The Garden at 485 Elm
People growing together:
a collaborative community garden in Montpelier, Vermont

Ancient Sage

150-year-old sage from Cambridge, NY

150-year-old sage from Cambridge, NY, takes root in Montpelier

This sage is growing in the herb garden plot of The Garden at 485 Elm. The wood it’s growing from is as much as 150 years old.

In the 1880s, a man named Mitchell built a 2-room cabin in Cambridge, New York. When the town began water service, Mr. Mitchell added a second floor for his wife and, eventually, two daughters. The family even had a bathroom.

Mr. Mitchell worked as highway superintendent. He kept the horses who pulled the drag to clear snow off the roads so carriages could pass.

The Mitchell family cultivated gardens at several locations on the property, including an herb garden. That’s where this sage was growing.

“There were inch-and-a-half long thimbleberries, even though they’re not supposed to grow this far north,” says Cindy. “If I’d known how hard they’d be to replace, I’d have taken them with me along with the sage and lilies.”

Cindy owned the old Cambridge house until the late 1990s.

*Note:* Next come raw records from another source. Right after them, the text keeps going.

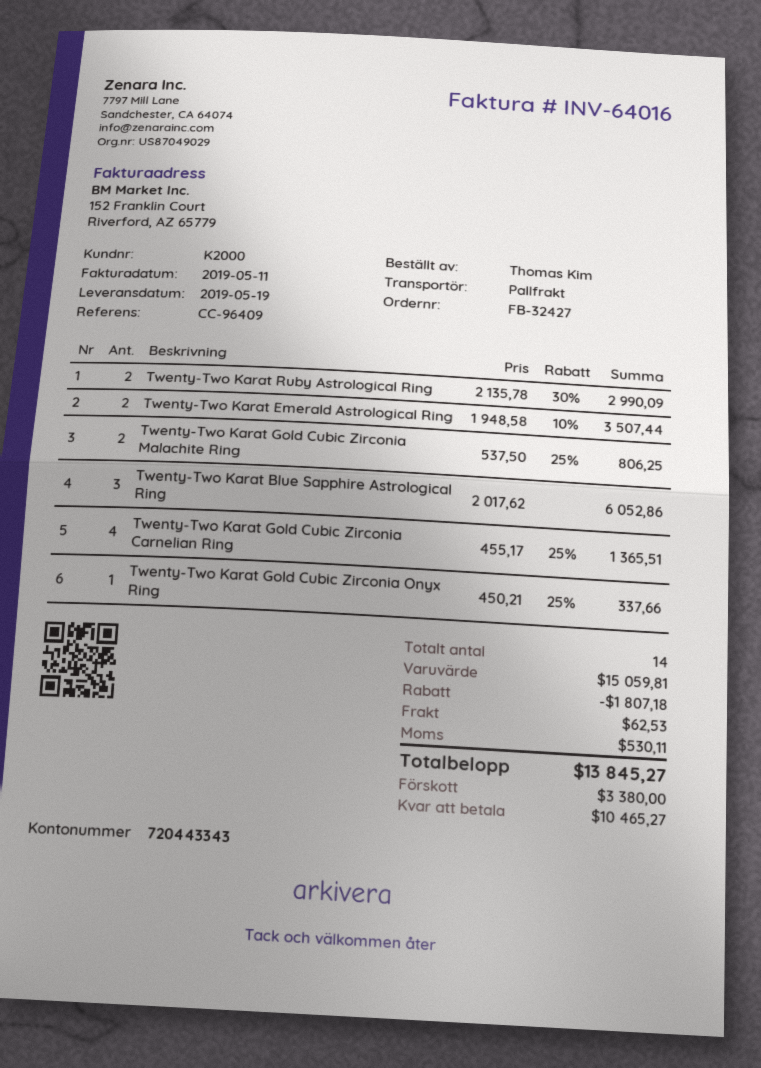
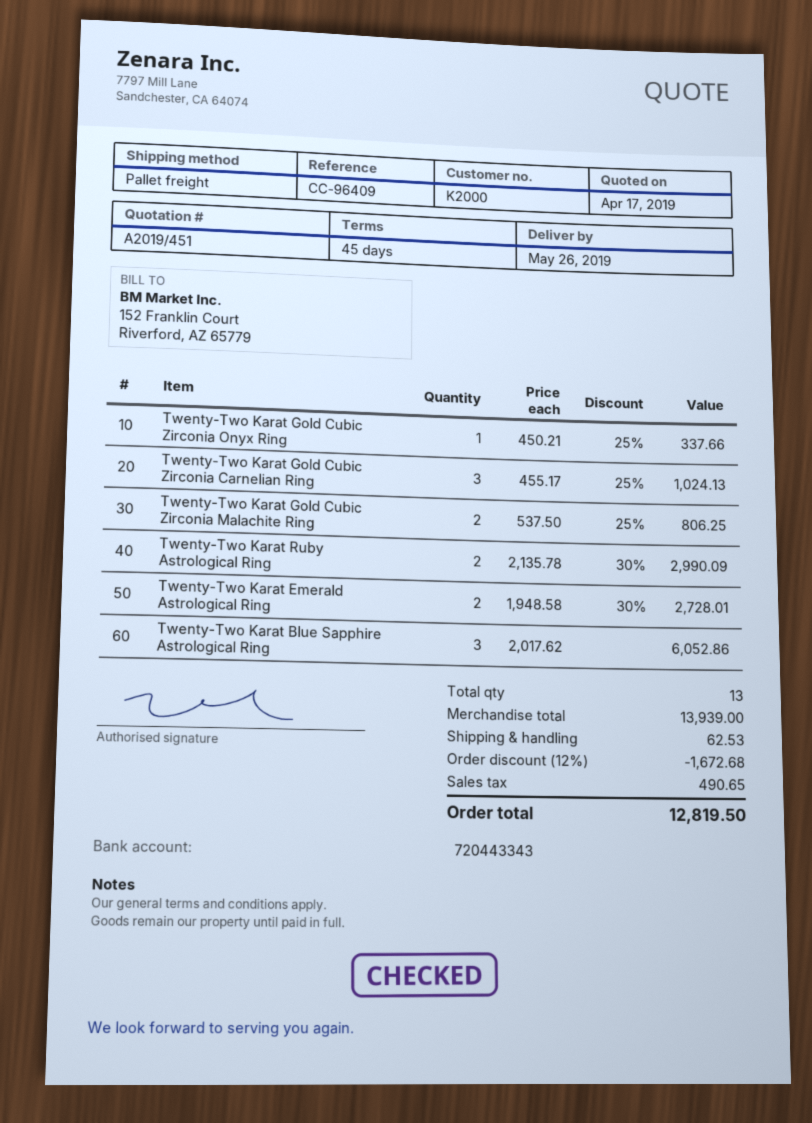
delivery date: 2019-05-19 -> 2019-05-26
Twenty-Two Karat Emerald Astrological Ring: 2 x 1948.58 - 10% = 3507.44 -> 2 x 1948.58 - 30% = 2728.01
Twenty-Two Karat Gold Cubic Zirconia Carnelian Ring: 4 x 455.17 - 25% = 1365.51 -> 3 x 455.17 - 25% = 1024.13
total quantity: 14 -> 13
subtotal: 15059.81 -> 13939.00
discount: 1807.18 -> 1672.68
tax: 530.11 -> 490.65
total: 13845.27 -> 12819.50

She bought it from another highway superintendent, a man who, as a boy, took care of the grounds of the old Mitchell house as Mr. Mitchell’s spinster daughter aged and, eventually, died. The boy grew up and purchased the house from the Mitchell estate. Cindy bought it from him.

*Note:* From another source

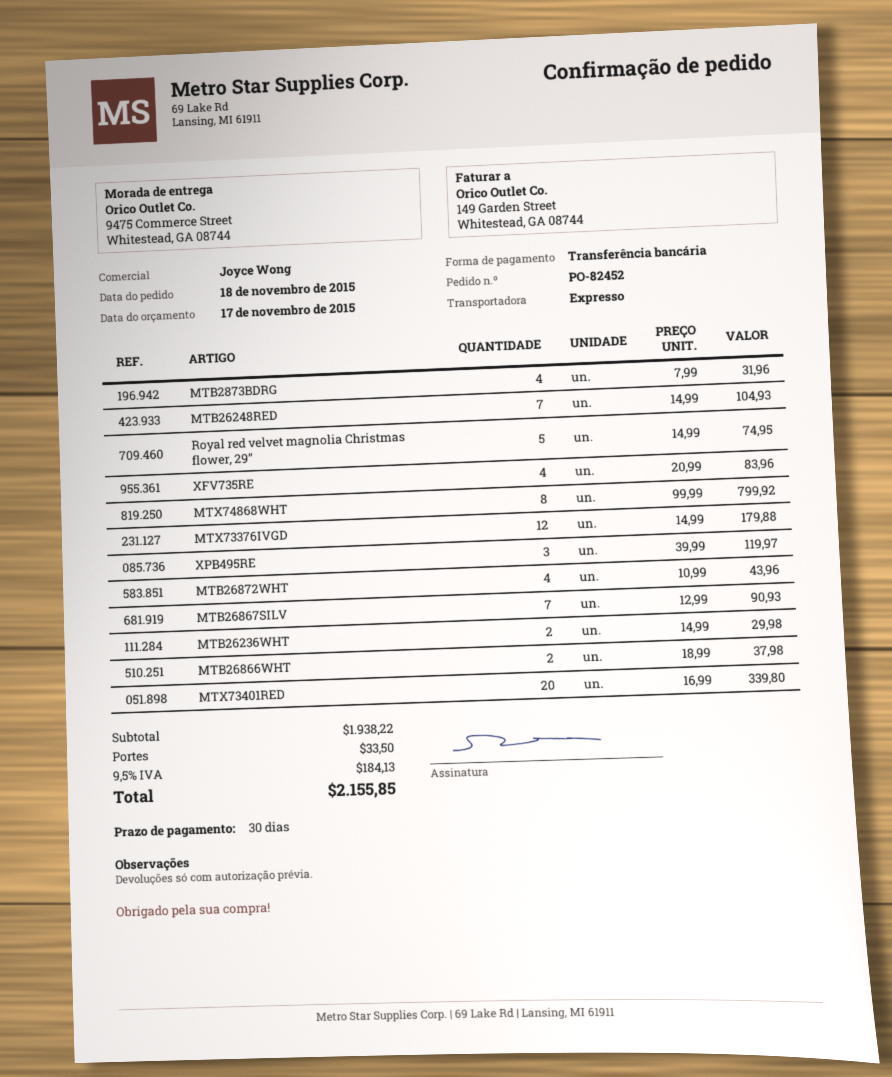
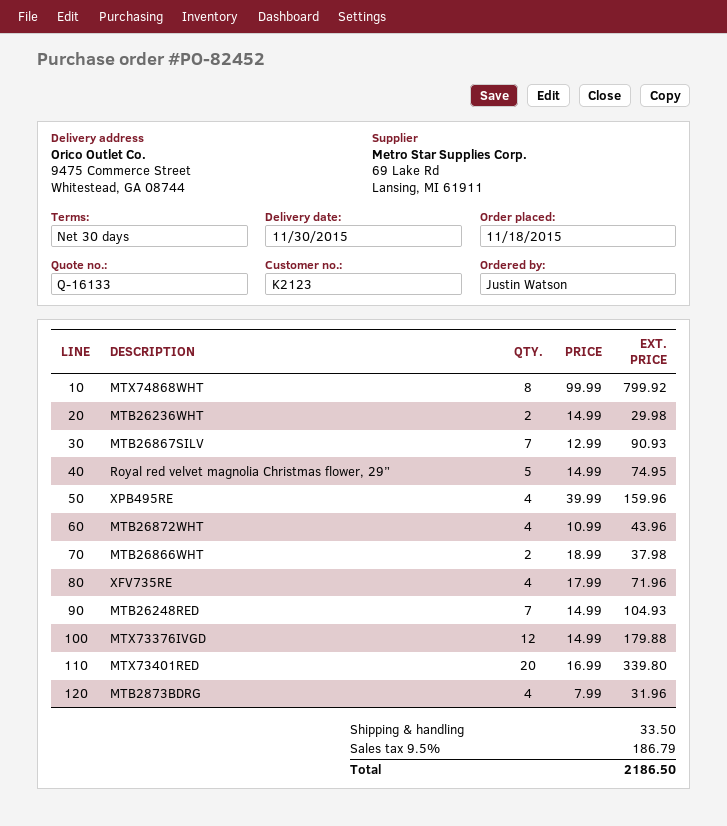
XFV735RE: 4 x 20.99 = 83.96 -> 4 x 17.99 = 71.96
XPB495RE: 3 x 39.99 = 119.97 -> 4 x 39.99 = 159.96
tax: 9.5% = 184.13 -> 9.5% = 186.79
total: 2155.85 -> 2186.50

When Cindy moved to Bennington fifteen years ago, she took herbs, peonies, and lilies. She’s been carting them around ever since. Cindy planted a clump of the sage in her North Bennington community garden plot.

A few months ago Cindy moved to Montpelier so Kaite could attend the New England Culinary Institute. She brought the sage to The Garden at 485 Elm and divided it into two clumps. One went into Cindy’s raised wooden beds. Lroy planted the other clump, pictured here, in the herb garden.

More Old Plants Find New Homes

Photo of Hemerocallis (Day Lily) by Andreas Krappweis

Photo of Hemerocallis (Day Lily) by Andreas Krappweis

Day lilies rest in pots, awaiting planting at The Garden at 485 Elm. Some of them came from the flower gardens at North Bennington’s historic Park-McCullough House.

A man named Maurice Kahn was a Brooklyn schoolteacher who got his hands dirty by becoming a Master Gardener through the Brooklyn Botanical Gardens. He retired to North Bennington and rented an apartment on the Park McCullough estate.

Kahn worked in the estate’s old flower gardens and 150-year-old “grapery,” a structure that looks like half a greenhouse with passive solar. It was used for growing grapes and fruits out of season.

Kahn founded the North Bennington community garden. Cindy and then seven-year-old Kaite met him when they began gardening there. When Kaite was ten, Kahn gave her a job mowing pathways for the next six years.

Another job took Kaite to the Park McCullough estate, where Kahn directed her to pull out all the old day lilies. He objected to the length of time the job was taking Kaite. She explained that her mother said you had to pull out all the nodes in addition to the flowers or the lilies would keep returning. Maurice told Kaite and Cindy to give the lilies away.

The Park McCullough day lilies were common orange day lilies, all planted in estate’s the original, sifted-to-silt beds. Thanks to Cindy and Kaite, these lilies have many residences:

  • They’re stabilizing a hillside at Lake Shaftsbury State Park
  • They’re beautifying a ditch at the home of “The Food Lady,” now-deceased, who used to give out samples at the grocery store
  • They greet parishioners in front of the Capstone Church in North Bennington
  • They welcome all who enter the Bennington House apartment complex where Cindy and Kaite once lived

And once the lilies bloom at The Garden at 485 Elm, we’ll be able to see which ones started their lives at the Park McCullough House.